Pendant cette conférence de presse, le Syntsha s’est plaint du «mépris» du gouvernement face à sa lutte pour décrocher de meilleures conditions de vie et de travail. Le syndicat note que depuis sa grève sans service minimum du 24 novembre dernier et «en dépit des proclamations sur l’importance du dialogue avec les syndicats, nous n’avons pas été approchés par qui que ce soit». Face à ce qu’il qualifie d’indifférence du gouvernement, le secrétaire général du Syntsha, Pissyamba  Ouédraogo,  a estimé que les travailleurs de la santé humaine et animale n’ont pas d’autres choix que de se mobiliser davantage pour défendre leur plateforme. «C’est pourquoi, nous convoquons un conseil de direction pour se pencher sur l’attitude du gouvernement à notre égard et nous allons décider de ce que nous allons faire pour faire aboutir notre plateforme», a-t-il insisté.

Selon lui, les luttes menées sont conformes aux dispositions  en rapport avec la nature de leur organisation. «Sans vous dire exactement ce que nous allons faire, nous choisirons le type de lutte qui convient, que ça soit une grève, un sit-in, une marche», a-t-il ajouté.

A l’entendre, le débat sur le service minimum de la dernière grève fait partie de la campagne «haineuse» que le gouvernement a tenté de développer pour les opposer  aux  populations.  « Pour nous, la grève n’est pas une fatalité. Si le gouvernement avait discuté avec nous, nous n’aurions pas besoin d’organiser une grève.  Il faut situer les responsabilités, le syndicat ne s’organise pas pour faire la grève, mais nous nous sommes organisés pour dégager une plateforme afin de rappeler au gouvernement son devoir de s’occuper du bien-être des Burkinabè», explique M. Ouédraogo.

Le secrétaire général du Syntsha a ajouté qu’il ne faudrait pas se focaliser sur les conséquences d’une grève car, depuis le 24 novembre dernier, la plateforme n’est pas réglée et le gouvernement le sait. «Il sait aussi que les choses ne vont pas rester ainsi. C’est comme un défi que le gouvernement lance aux organisations syndicales. Il cherche à les opposer à la population en vous faisant endosser la responsabilité alors que ce n’est pas cela», martèle Pissyamba  Ouédraogo.

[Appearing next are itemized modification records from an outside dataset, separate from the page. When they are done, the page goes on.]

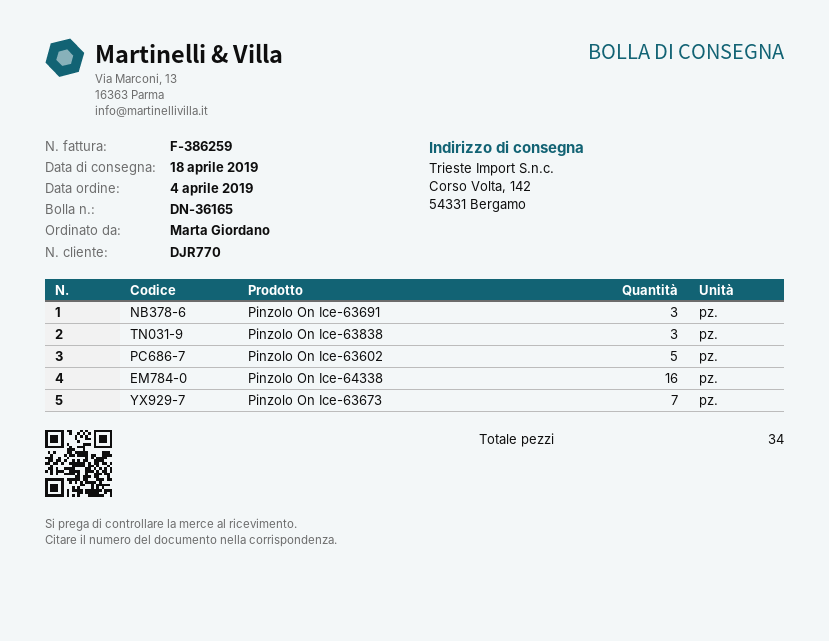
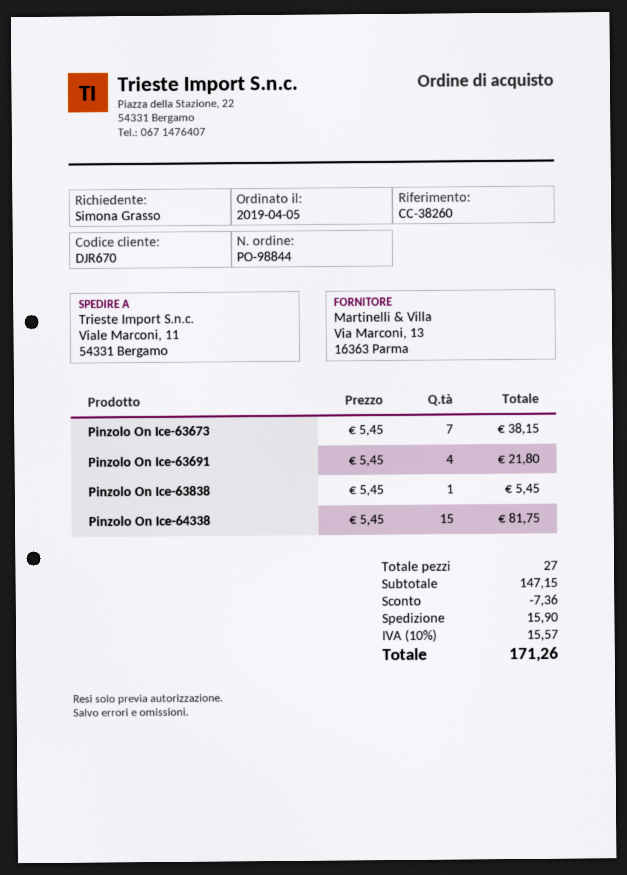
order date: 2019-04-04 -> 2019-04-05
customer number: DJR770 -> DJR670
ordered by: Marta Giordano -> Simona Grasso
ship to: Corso Volta, 142, 54331 Bergamo -> Viale Marconi, 11, 54331 Bergamo
Pinzolo On Ice-63691: 3 -> 4
Pinzolo On Ice-63838: 3 -> 1
Pinzolo On Ice-63602: 5 -> none
Pinzolo On Ice-64338: 16 -> 15
total quantity: 34 -> 27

Pour ce qui est du dialogue avec le gouvernement, le Syntsha dit avoir tout fait pour dialoguer avec le gouvernement, qui se serait emmuré dans un silence. « Nous n’avons plus de pas à faire. Il y a un paradoxe entre les discours sur le dialogue avec les syndicats, ce que nous observons.  Le Premier ministre et le président du Faso ont rappelé qu’il faut que dans les différents départements ministériels, les ministres discutent avec les syndicats sur les plateformes, mais ce n’est pas le cas chez nous.  Nous ne faisons pas la grève de gaieté de cœur mais, c’est parce que nous n’avons pas le choix. Nous avons le devoir de contribuer à ce que les populations aient un système de santé acceptable et c’est en vertu de ça que nous nous battons pour la résolution de notre plateforme.  Le gouvernement n’a pas considéré la grève. Ils ont demandé à nous rencontrer et lorsque nous sommes arrivés, ils ont dit que les ministres n’étaient pas là», a déploré le secrétaire général.